[Work item]:
Look below and pull out each line with the word "absolute".

[Before-and-after page screenshots]:
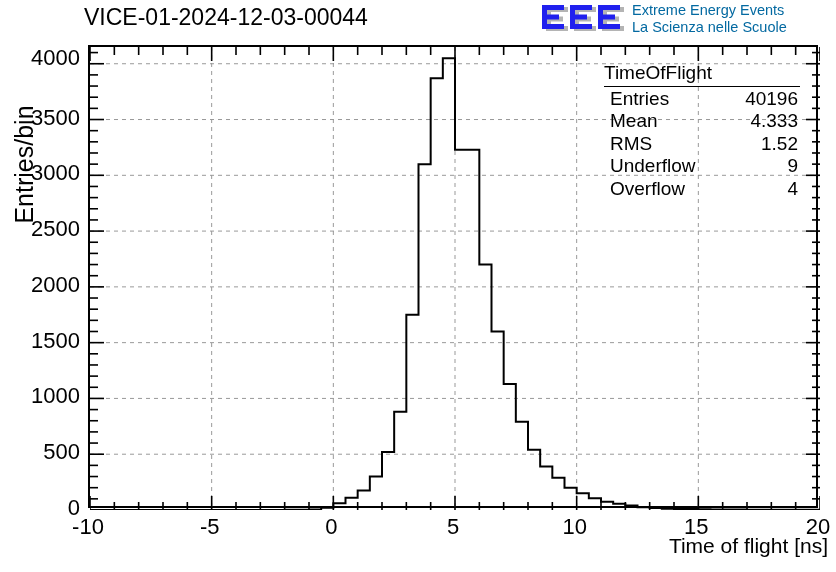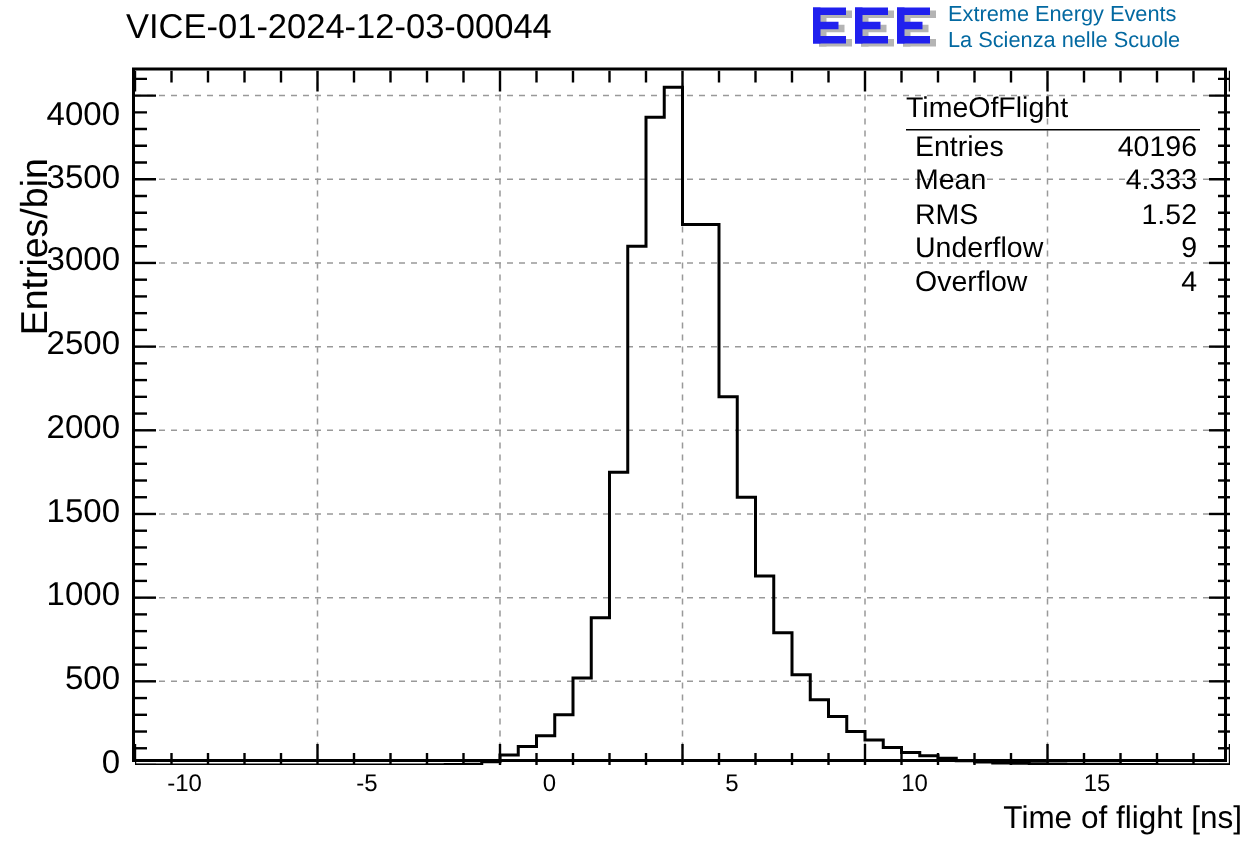--- a/index.html
+++ b/index.html
@@ -297,7 +297,7 @@
       <div class="ylab" style="left: 8px; top: 229.084px;">2500</div>
       <div class="ylab" style="left: 8px; top: 173.301px;">3000</div>
       <div class="ylab" style="left: 8px; top: 117.518px;">3500</div>
-      <div class="ylab" style="left: 8px; top: 76px;">4000</div>
+      <div class="ylab" style="left: 8px; top: 58px;">4000</div>
     </div>
 
   <div id="stats">

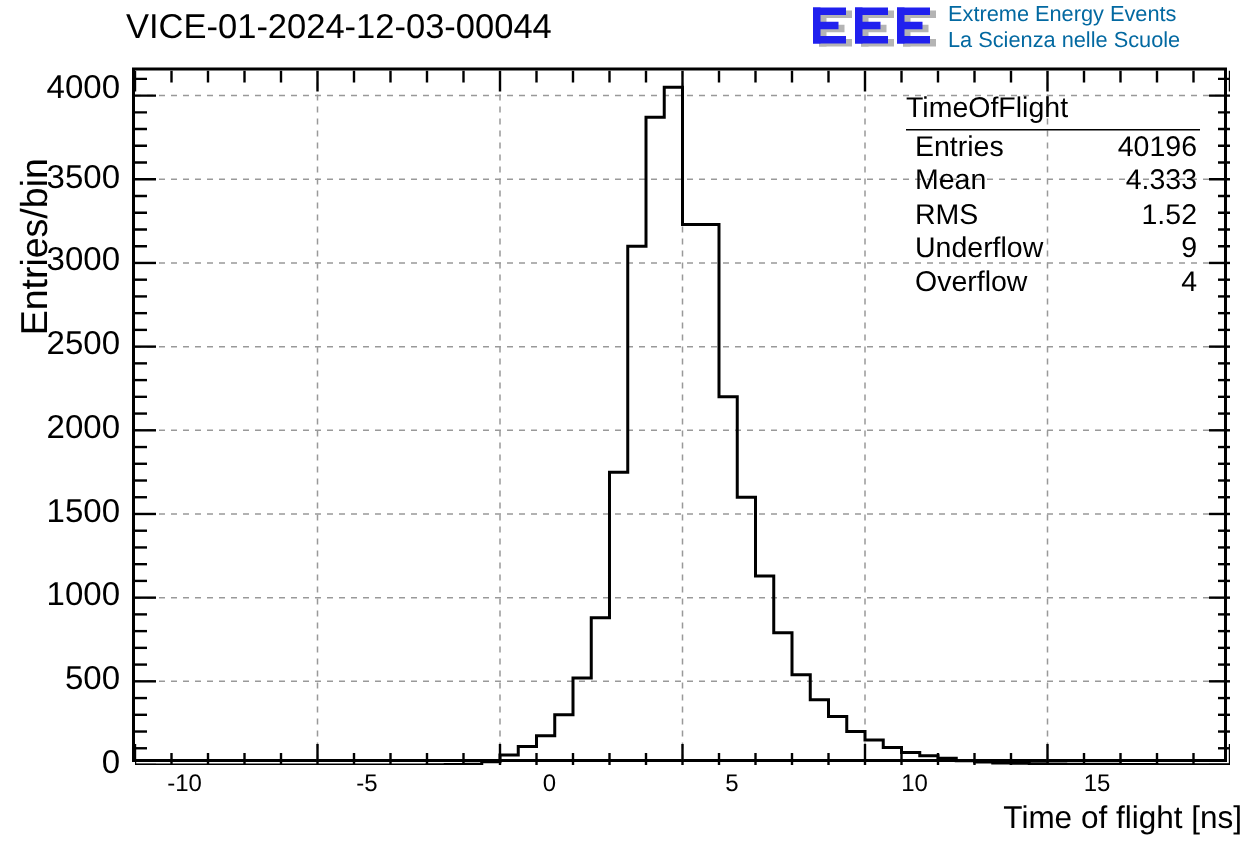--- a/index.html
+++ b/index.html
@@ -43,9 +43,8 @@
 
   
   .xlab{
-    position:absolute; font-size:16px; text-align:center; white-space:nowrap;
+    position:absolute; font-size:22px; text-align:center; white-space:nowrap;
     transform:translateX(-50%);
-    margin-left:35px;
   }
   .ylab{
     position:absolute; font-size:22px; text-align:right; white-space:nowrap;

[Reply to the task]:
-    position:absolute; font-size:16px; text-align:center; white-space:nowrap;
+    position:absolute; font-size:22px; text-align:center; white-space:nowrap;
     position:absolute; font-size:22px; text-align:right; white-space:nowrap;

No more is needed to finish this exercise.